Each leading entry is in a column to the right of the leading entry of the row above it. This creates a "staircase" pattern of leading ones, moving down and to the right.
All entries in a column below a leading entry are zero. This ensures that the leading one is the only non-zero entry in its column below its row.
It's important to distinguish Row Echelon Form (REF) from Reduced Row Echelon Form (RREF). RREF has an additional condition: all entries in a column above a leading entry are also zero. REF only requires zeros below the leading entry.
Why is Row Echelon Form Important?
Solving Systems of Linear Equations: Converting the augmented matrix of a system of linear equations into REF allows for straightforward back-substitution to find the solutions.
Determining Matrix Rank: The rank of a matrix is equal to the number of non-zero rows in its row echelon form.
Finding Basis Vectors: The pivot columns in the original matrix (corresponding to the leading ones in REF) form a basis for the column space of the matrix.
Simplifying Complex Matrices: REF provides a simpler, more manageable form of a matrix while preserving its essential linear algebraic properties.
The Process: Gaussian Elimination
The method used to transform a matrix into its Row Echelon Form is called Gaussian elimination.
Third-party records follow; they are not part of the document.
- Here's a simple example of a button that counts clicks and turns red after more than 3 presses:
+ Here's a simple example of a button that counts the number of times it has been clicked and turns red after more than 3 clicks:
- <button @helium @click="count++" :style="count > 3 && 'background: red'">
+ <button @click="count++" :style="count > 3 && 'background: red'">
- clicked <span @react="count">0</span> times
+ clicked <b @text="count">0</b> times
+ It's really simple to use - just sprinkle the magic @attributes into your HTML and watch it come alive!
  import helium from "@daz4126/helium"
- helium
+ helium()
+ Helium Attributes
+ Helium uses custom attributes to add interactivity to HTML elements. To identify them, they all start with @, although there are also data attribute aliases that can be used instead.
It involves a series of elementary row operations:
Swapping two rows: This allows you to bring a non-zero entry to a pivot position.
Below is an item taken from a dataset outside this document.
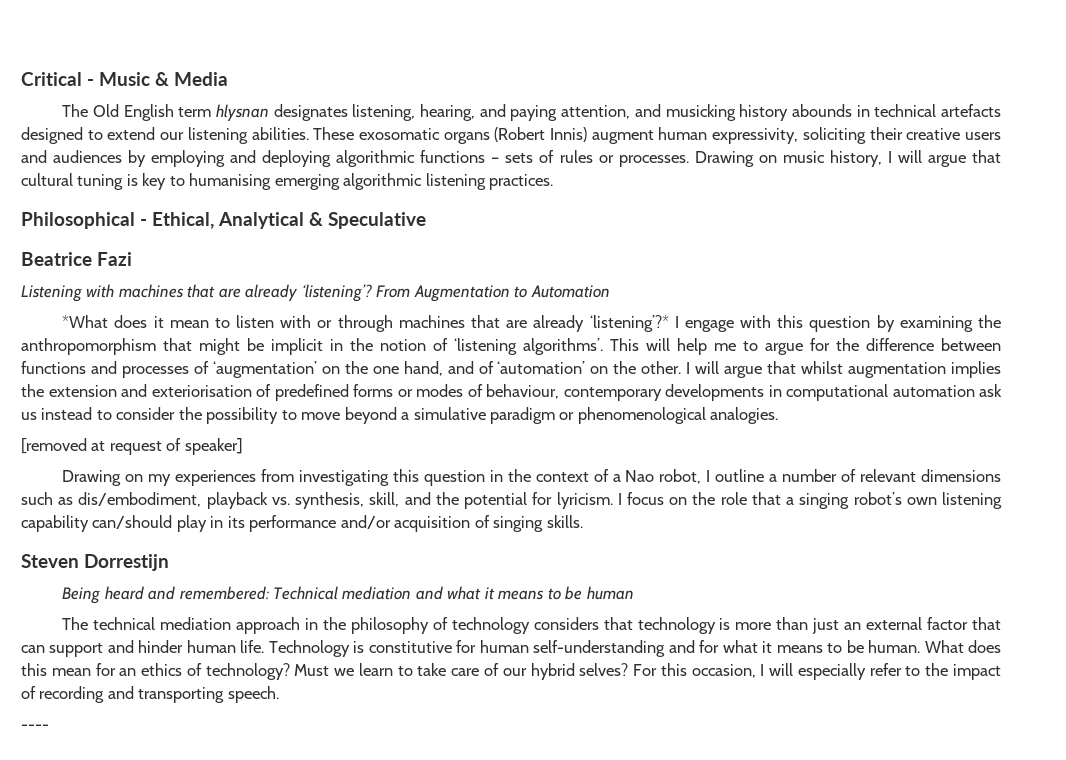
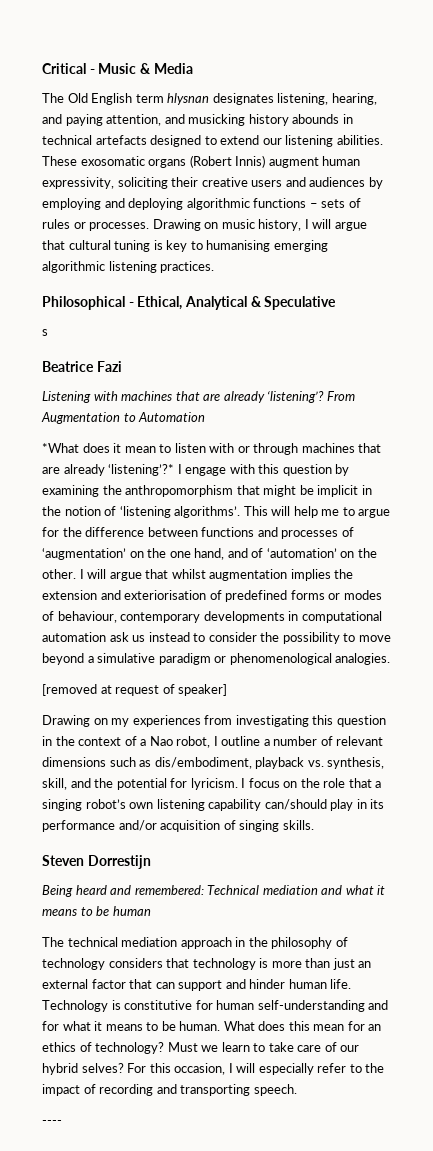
+ s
Multiplying a row by a non-zero scalar: This is used to make a leading entry equal to 1.
Adding a multiple of one row to another row: This is used to create zeros below the leading entries.
The process systematically works from the top-left of the matrix, creating leading ones and then using them to eliminate entries below them, moving column by column until the REF conditions are met.
Example of Row Echelon Form Transformation
Consider the following matrix:
[ 1 2 3 ]
[ 4 5 6 ]
[ 7 8 9 ]
Using Gaussian elimination, we would perform the following steps (simplified):
The first leading entry is already 1.
Eliminate the entries below the first leading 1:
R2 = R2 – 4*R1
R3 = R3 – 7*R1
This would result in:
[ 1 2 3 ]
[ 0 -3 -6 ]
[ 0 -6 -12 ]
Make the new leading entry in the second row 1:
R2 = R2 / -3
This would result in:
[ 1 2 3 ]
[ 0 1 2 ]
[ 0 -6 -12]
Eliminate the entry below the second leading 1:
R3 = R3 + 6*R2
This would result in the Row Echelon Form:
[ 1 2 3 ]
[ 0 1 2 ]
[ 0 0 0 ]
This calculator automates this complex process, allowing you to quickly find the Row Echelon Form for any matrix you input, making it a valuable tool for students and professionals alike.